Mayorkas was testifying before the Senate Appropriations Committee’s panel that oversees funding for DHS. Murkowski asked Mayorkas how DHS “plans to continue positive momentum” for the PSC program and if the Biden administration would reprogram funding from the new icebreaker effort in favor of a leasing arrangement.

Mayorkas replied that “We do not intend to compromise the funding of those cutter and we will lease to the extent that we can and only as a bridge during that time that we do not have built and owned vessels. It will not be at the expense of that.”

The Coast Guard is currently under contract with shipbuilder VT Halter Marine to build the first PSC and plans to buy at least three of the ships. Toward the end of the Trump administration, the government was considering leasing polar icebreakers to fill gaps in the nation’s icebreaking needs until the new PSCs are delivered beginning in 2024. However, the first PSC isn’t expected to begin operations until 2027.

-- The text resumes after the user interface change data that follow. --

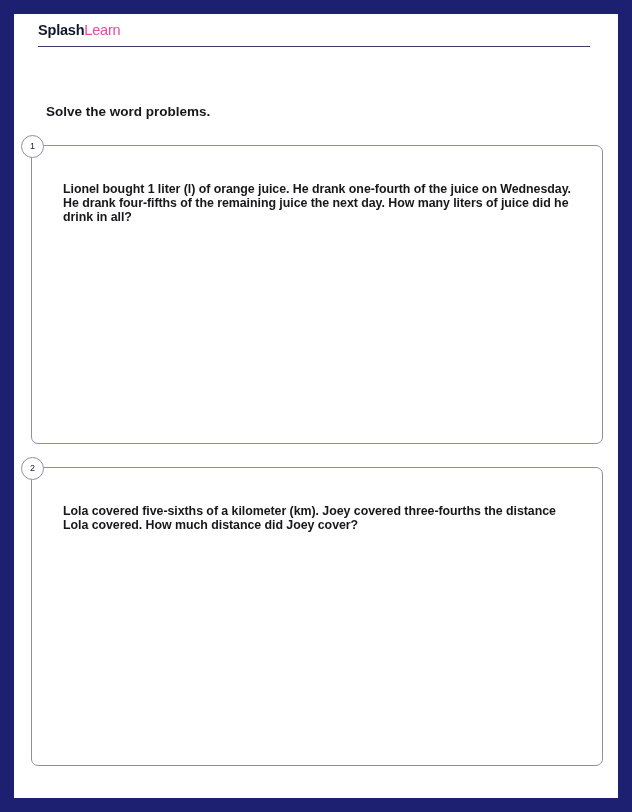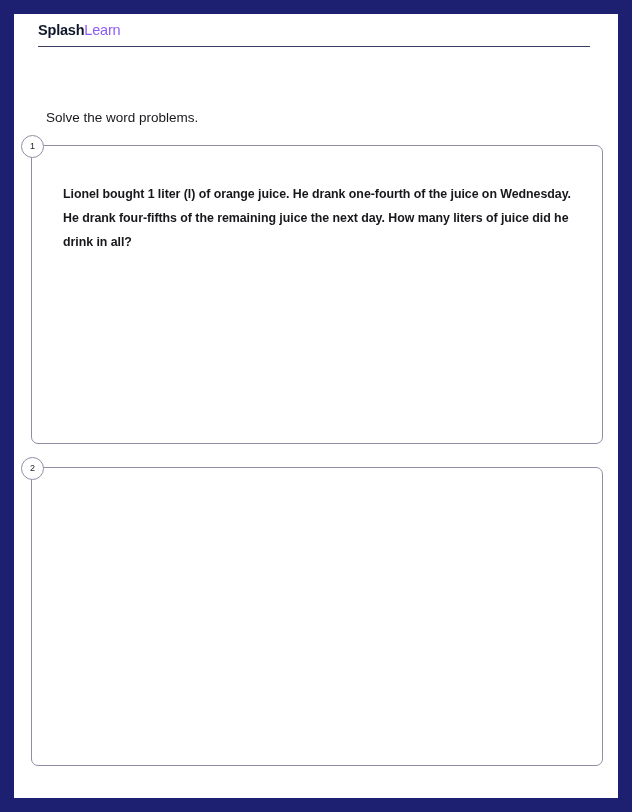"Learn" .brand .b-learn { color: #8b5cf6 -> #ec4899 }
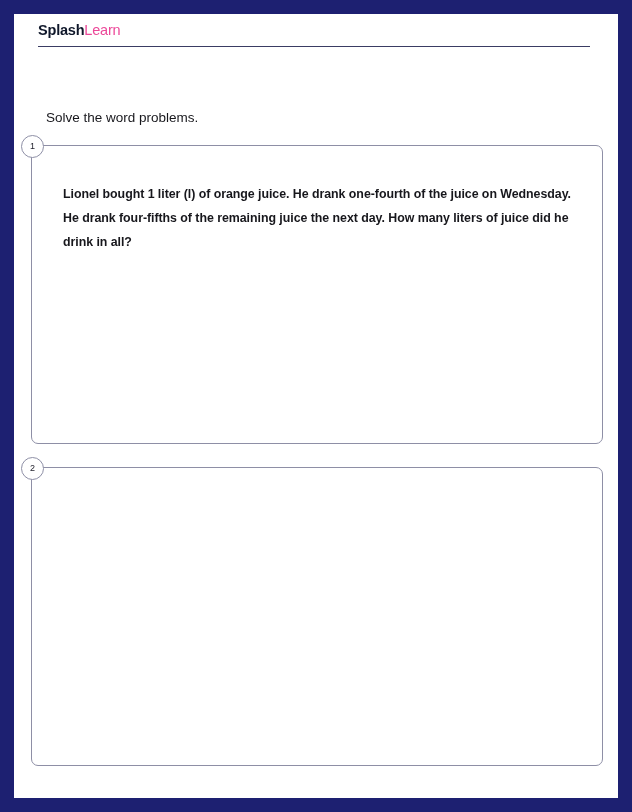"Solve the word problems." .instruction { font-weight: normal -> bold; margin-top: 6px -> none }
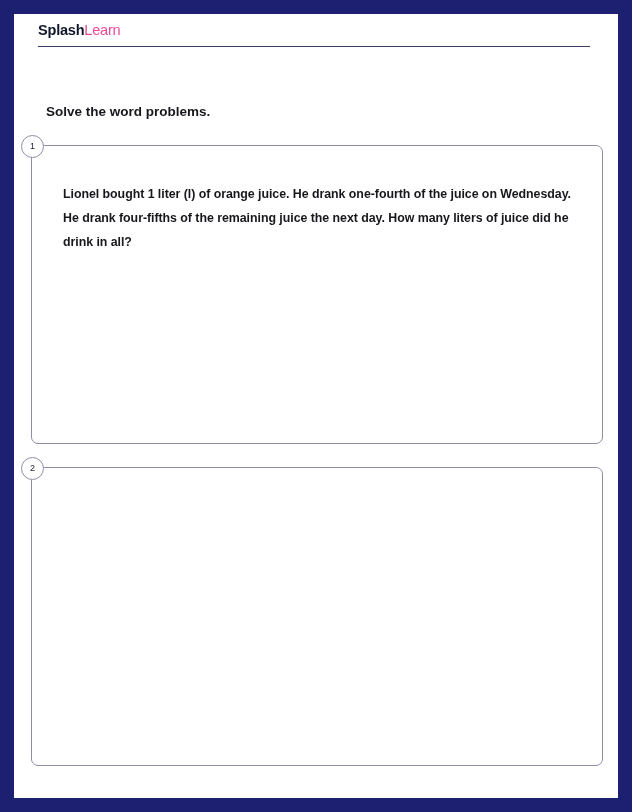"Lionel bought 1 liter (l)" .prompt { line-height: 24px -> 14px }
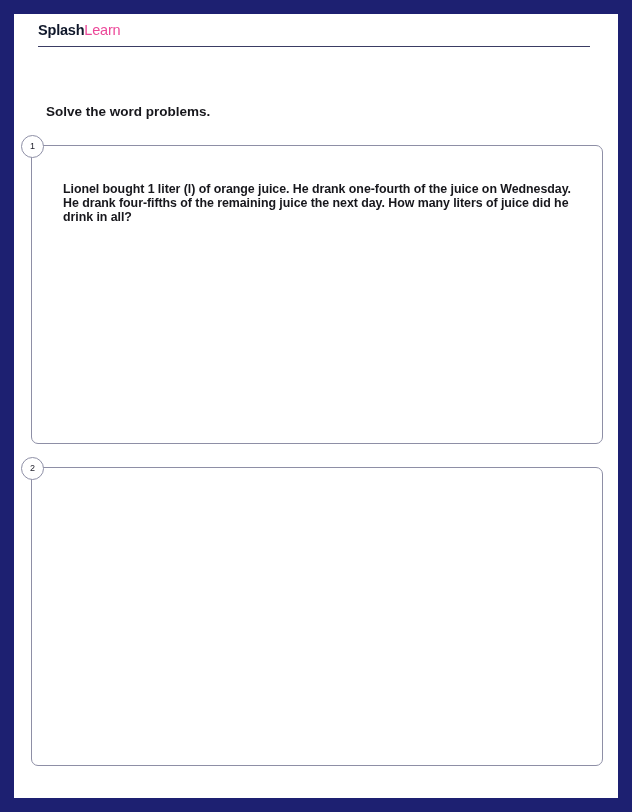"Lola covered five-sixths of a" div.prompt { html: none -> <div>Lola covered five-sixths of a kilometer (km). Joey covered three-fourths the distance Lola covered. How much distance did Joey cover?</div> }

The Coast Guard currently has a fleet of two polar icebreakers, one medium and one heavy, both of which have suffered significant issues during operations in recent years. The lone heavy icebreaker will be undergoing a phased life-extension program to help keep it operating for another six or seven years.

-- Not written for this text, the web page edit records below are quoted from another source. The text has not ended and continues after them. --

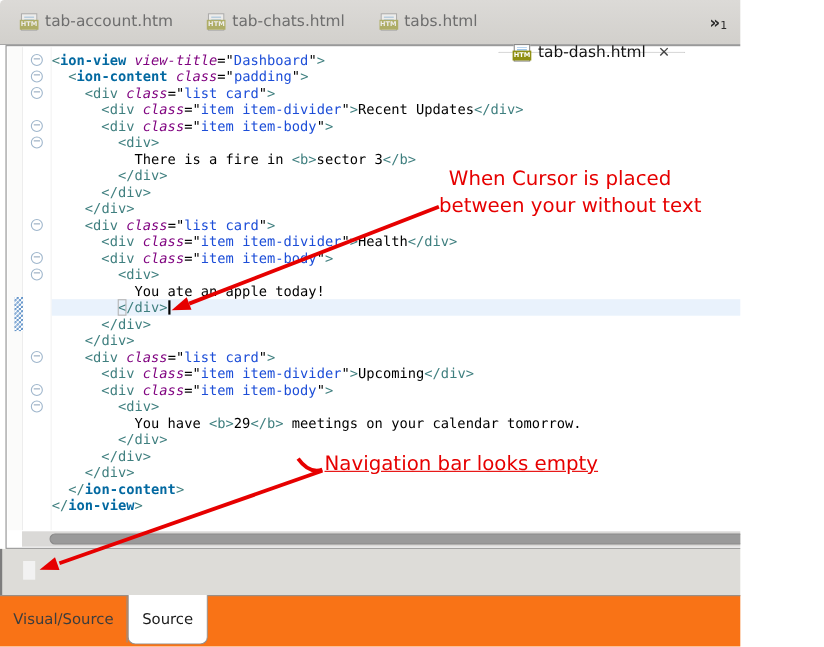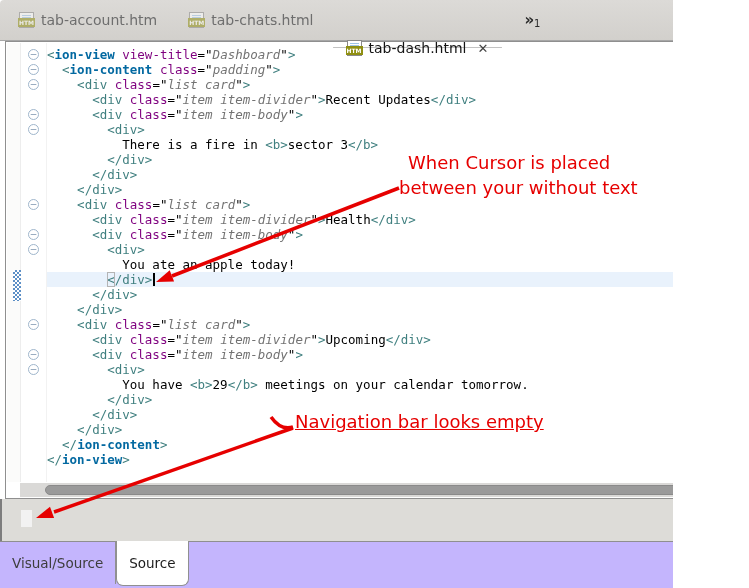"tabs.html" div.tab { html: none -> <div> <span> <span></span> <span>HTM</span> </span> <span>tabs.html</span> </div> }
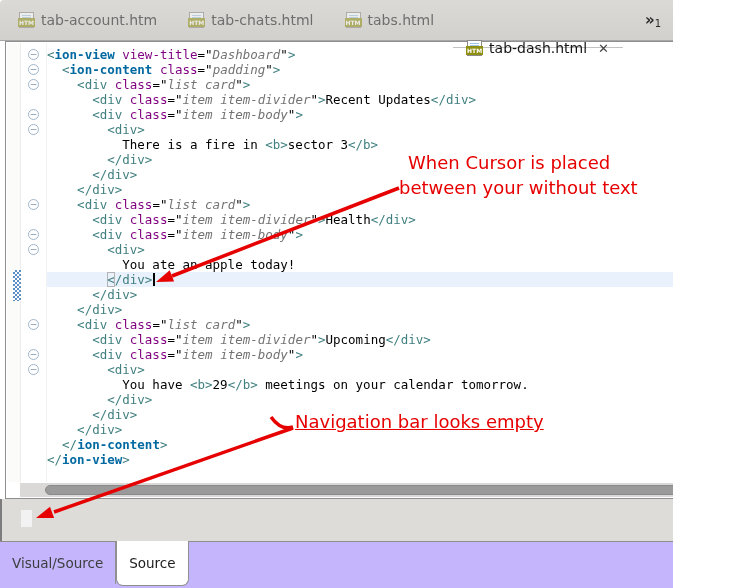"view-title" .tk-a { font-style: none -> italic }
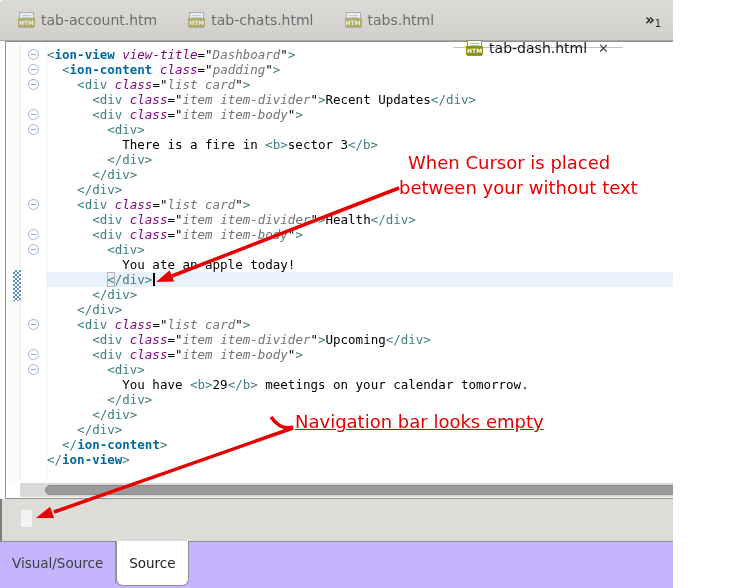"Dashboard" .tk-v { color: #737373 -> #1d4ed8; font-style: italic -> none }
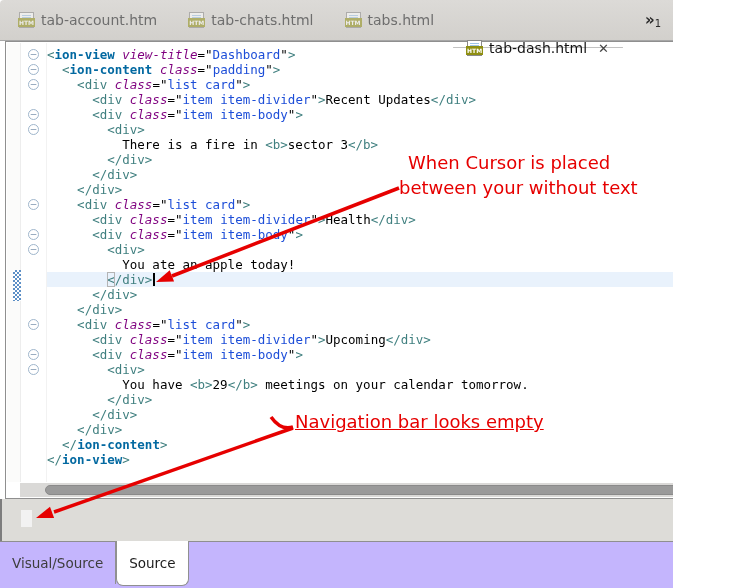"Visual/Source" .bottom-bar { background: #c4b5fd -> #f97316 }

The administration on Friday is set to send to Congress its fiscal year 2022 federal budge request. In April, the administration released a “skinny” budget that seeks $52.2 billion in discretionary spending for DHS, essentially flat with FY ’21. The preliminary budget offered few program and agency level details.

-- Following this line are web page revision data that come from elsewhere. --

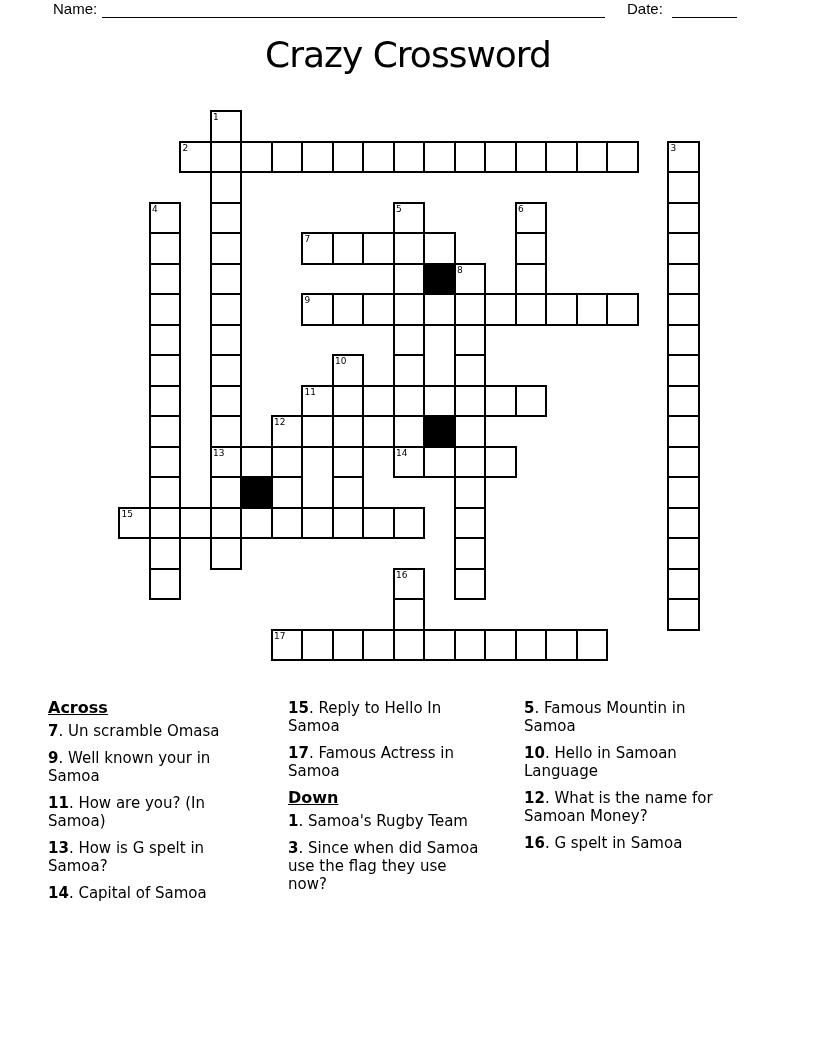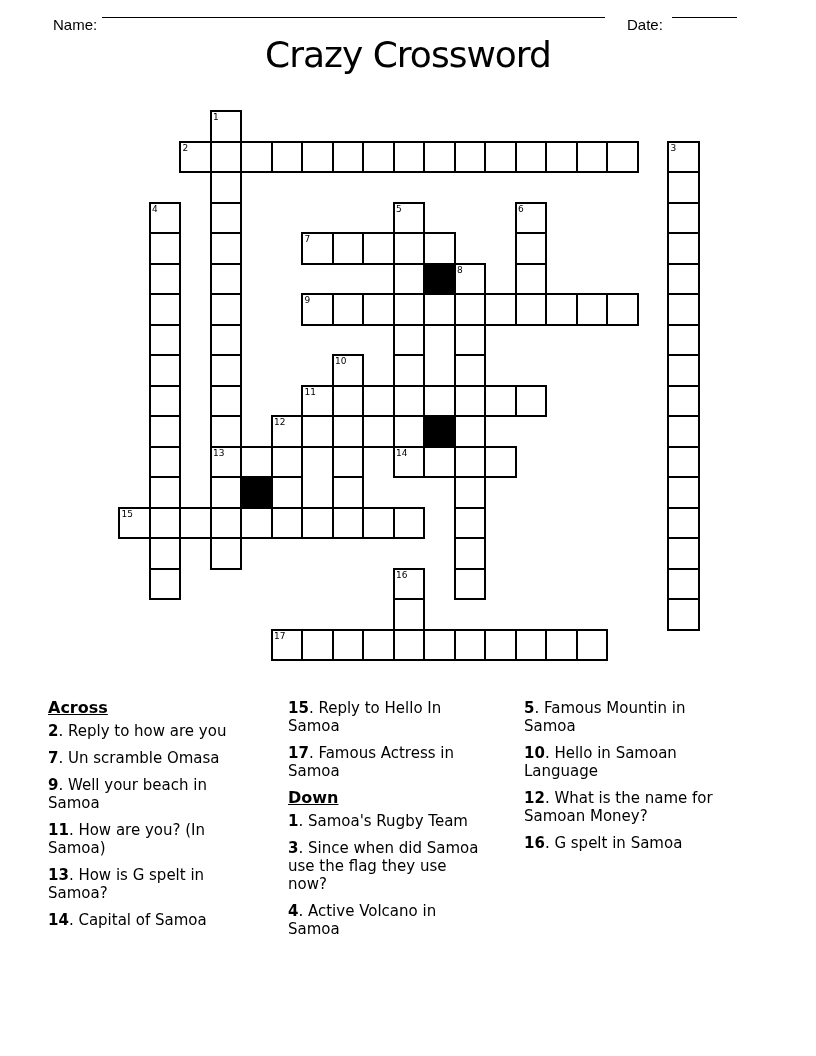"Name:" .hdr-label { top: 16px -> 0 }
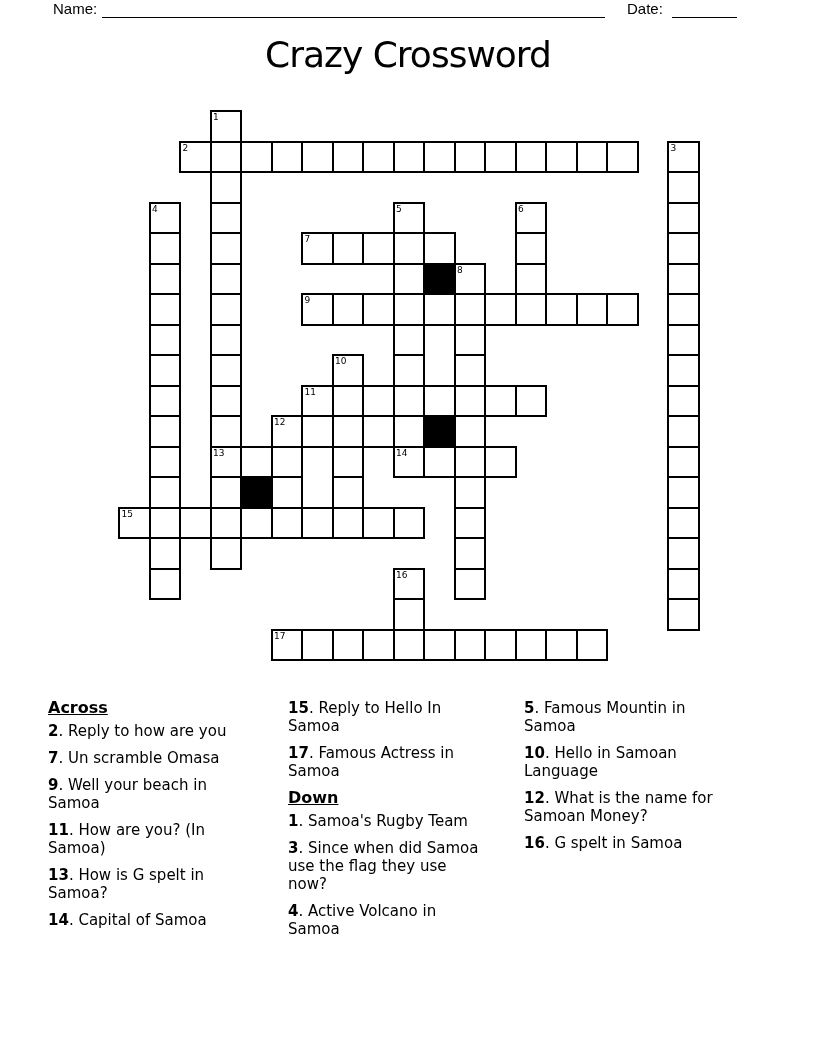"2. Reply to how are" div.clue-item { html: <div><span>2</span><span>. Reply to how are you</span></div> -> none }
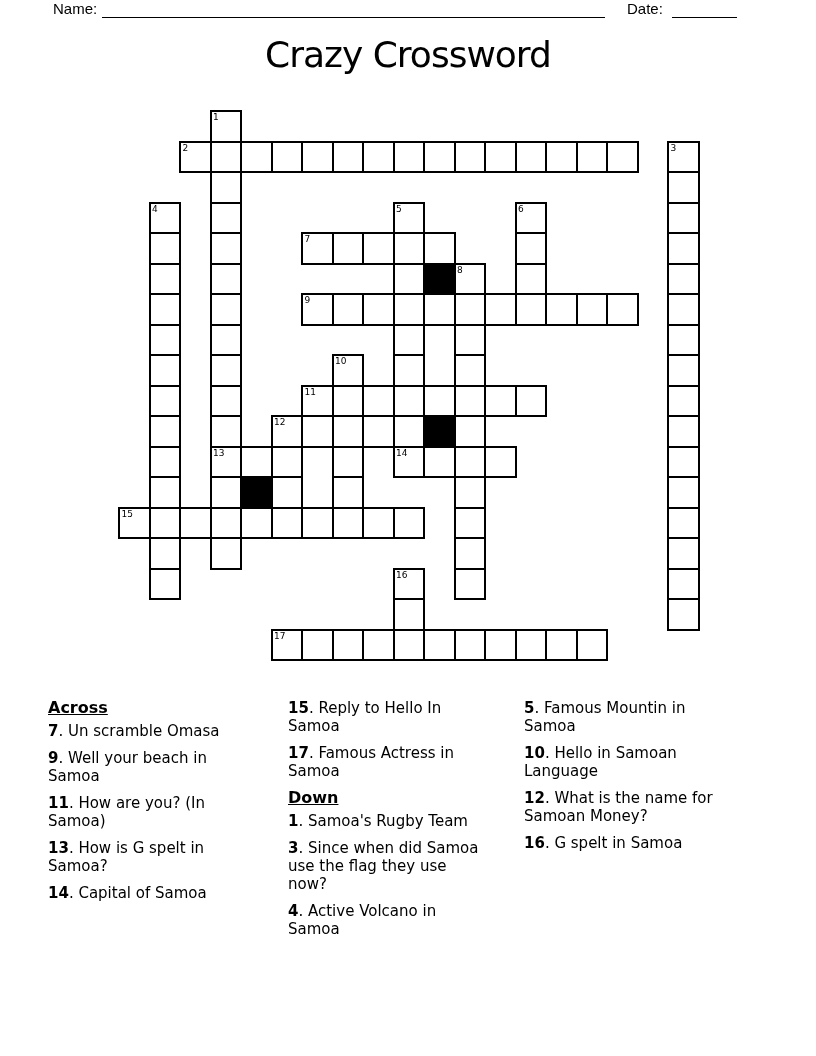". Well your beach in" span { text: your beach -> known your }
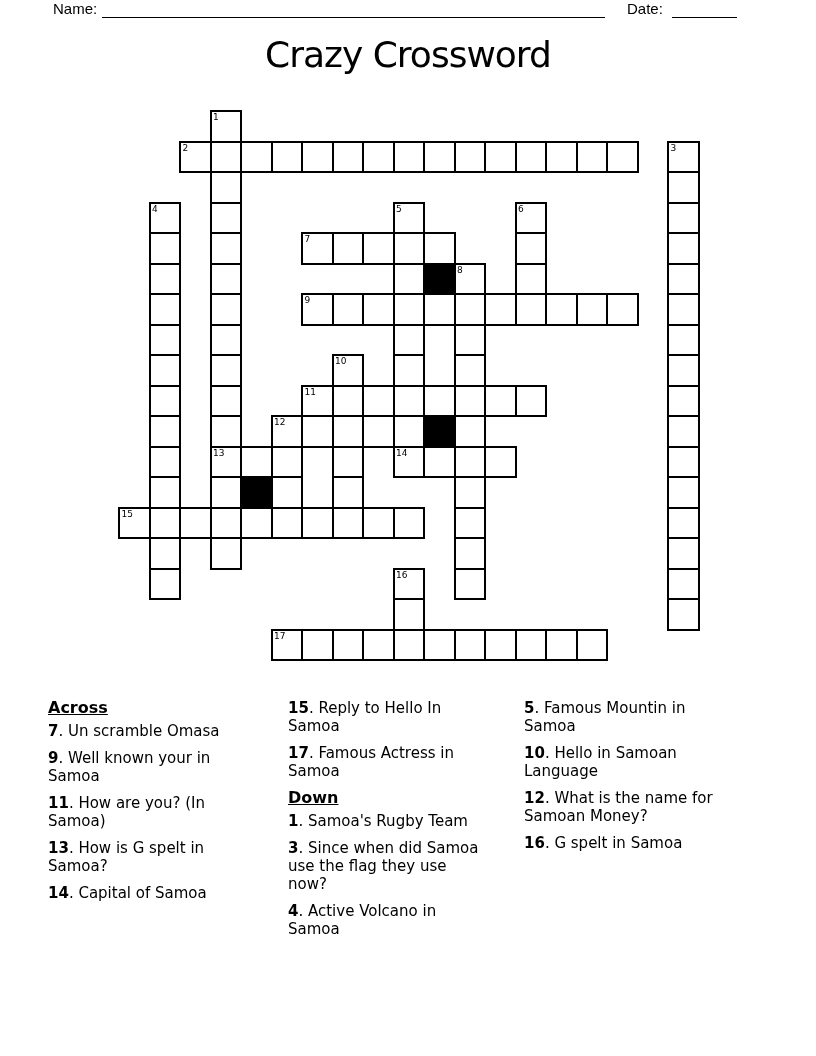"4. Active Volcano in Samoa" div.clue-item { html: <div><span>4</span><span>. Active Volcano in Samoa</span></div> -> none }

Shelley Moore Capito (R-W. Va.), the ranking member on the Homeland Security subcommittee, said the discretionary request for DHS is “highly concerning,” noting that other federal agencies are requesting funding increases and that “the Department of Homeland Security stands alone as the only department held virtually flat from last year. This is highly conspicuous thrift from an administration that has already enacted and proposed trillions [of dollars] in new spending.”

Mayorkas offered little new in terms of DHS budget plans for FY ’22, instead preferring to wait until the Friday announcement.

Sen. Chris Murphy (D-Conn.), the chairman of the panel, pressed Mayorkas on whether the department will submit a request for supplemental funding reprogramming of funds to pay for border security and immigration processing operations to contend with an ongoing surge of migration to the U.S. along the southern border.

Mayorkas said that DHS is reviewing its current resources to “ensure that we are using them wisely, most efficiently, and see what we can do within the funding that we already have received before we come back to Congress and ask for more.” He expects to send a reprogramming request to Congress before the end of June.

“But I think we have an obligation to look inside before we go outside,” Mayorkas said, referring to transferring funds from existing programs before asking for new funding.